## Data records
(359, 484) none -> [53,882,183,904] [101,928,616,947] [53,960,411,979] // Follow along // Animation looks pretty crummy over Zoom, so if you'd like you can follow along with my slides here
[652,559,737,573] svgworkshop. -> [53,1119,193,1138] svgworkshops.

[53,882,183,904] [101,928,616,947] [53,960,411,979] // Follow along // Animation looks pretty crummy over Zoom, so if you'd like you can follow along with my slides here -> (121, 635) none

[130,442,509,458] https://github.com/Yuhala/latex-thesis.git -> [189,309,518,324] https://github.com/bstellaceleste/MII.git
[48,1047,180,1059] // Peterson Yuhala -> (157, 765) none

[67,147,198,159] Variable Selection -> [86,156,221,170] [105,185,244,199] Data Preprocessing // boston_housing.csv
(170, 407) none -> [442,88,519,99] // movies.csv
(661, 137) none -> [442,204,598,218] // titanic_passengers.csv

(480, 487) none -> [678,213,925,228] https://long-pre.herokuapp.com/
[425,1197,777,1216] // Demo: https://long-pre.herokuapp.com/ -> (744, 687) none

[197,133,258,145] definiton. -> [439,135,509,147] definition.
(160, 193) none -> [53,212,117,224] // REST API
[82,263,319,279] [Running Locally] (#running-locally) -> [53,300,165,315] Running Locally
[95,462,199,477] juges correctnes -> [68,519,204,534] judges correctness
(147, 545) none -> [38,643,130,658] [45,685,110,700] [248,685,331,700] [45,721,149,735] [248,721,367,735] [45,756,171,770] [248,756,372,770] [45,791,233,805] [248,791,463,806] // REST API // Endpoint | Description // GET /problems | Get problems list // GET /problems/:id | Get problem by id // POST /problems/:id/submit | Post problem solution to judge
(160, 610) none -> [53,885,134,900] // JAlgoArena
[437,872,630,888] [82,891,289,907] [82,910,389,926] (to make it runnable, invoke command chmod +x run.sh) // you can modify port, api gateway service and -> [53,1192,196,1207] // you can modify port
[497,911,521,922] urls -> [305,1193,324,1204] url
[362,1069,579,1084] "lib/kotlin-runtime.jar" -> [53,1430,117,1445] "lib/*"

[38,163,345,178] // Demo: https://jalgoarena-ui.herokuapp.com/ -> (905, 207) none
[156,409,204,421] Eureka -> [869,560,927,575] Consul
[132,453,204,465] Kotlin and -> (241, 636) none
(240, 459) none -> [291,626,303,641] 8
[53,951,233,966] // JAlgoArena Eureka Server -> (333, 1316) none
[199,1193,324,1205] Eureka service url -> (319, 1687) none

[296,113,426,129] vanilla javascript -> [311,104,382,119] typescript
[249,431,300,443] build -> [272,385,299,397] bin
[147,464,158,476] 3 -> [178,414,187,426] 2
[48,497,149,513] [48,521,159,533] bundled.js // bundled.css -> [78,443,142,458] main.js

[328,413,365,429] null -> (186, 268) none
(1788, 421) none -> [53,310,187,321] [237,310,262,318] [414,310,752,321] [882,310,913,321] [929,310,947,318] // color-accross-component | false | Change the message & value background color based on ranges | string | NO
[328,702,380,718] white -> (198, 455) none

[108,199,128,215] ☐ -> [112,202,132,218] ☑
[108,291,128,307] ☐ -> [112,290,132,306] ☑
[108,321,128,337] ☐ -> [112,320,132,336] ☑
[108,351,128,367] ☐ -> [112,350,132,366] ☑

## Exercise objective
Start copying at the line that contains "[328,702,380,718] white -> (198, 455) none" and stop after the last line of the records, keeping every line exactly.

## Reply to the exercise
[328,702,380,718] white -> (198, 455) none

[108,199,128,215] ☐ -> [112,202,132,218] ☑
[108,291,128,307] ☐ -> [112,290,132,306] ☑
[108,321,128,337] ☐ -> [112,320,132,336] ☑
[108,351,128,367] ☐ -> [112,350,132,366] ☑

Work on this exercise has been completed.